● **Aim of the task**: In the entries below, find each line with the word "Human" and pull it out.
--------------------------------------------------
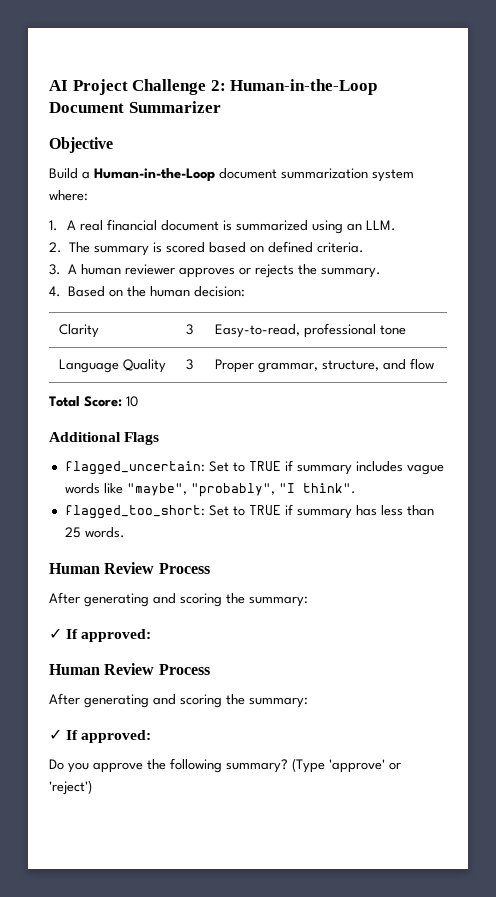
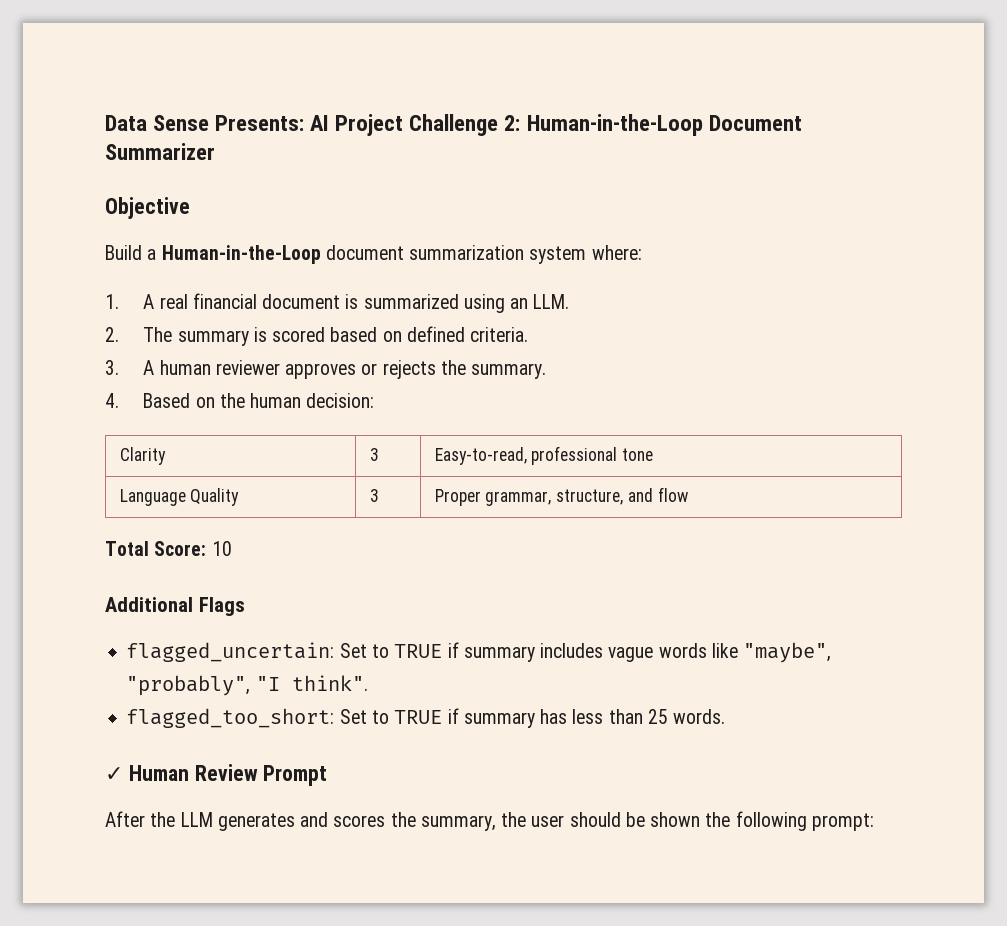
- AI Project Challenge 2: Human-in-the-Loop Document Summarizer
+ Data Sense Presents: AI Project Challenge 2: Human-in-the-Loop Document Summarizer
  flagged_too_short: Set to TRUE if summary has less than 25 words.
- Human Review Process
- After generating and scoring the summary:
- ✓ If approved:
- Human Review Process
- After generating and scoring the summary:
- ✓ If approved:
- Do you approve the following summary? (Type 'approve' or 'reject')
+ ✓ Human Review Prompt
+ After the LLM generates and scores the summary, the user should be shown the following prompt:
--------------------------------------------------
● **Result below**:
- AI Project Challenge 2: Human-in-the-Loop Document Summarizer
+ Data Sense Presents: AI Project Challenge 2: Human-in-the-Loop Document Summarizer
- Human Review Process
- Human Review Process
+ ✓ Human Review Prompt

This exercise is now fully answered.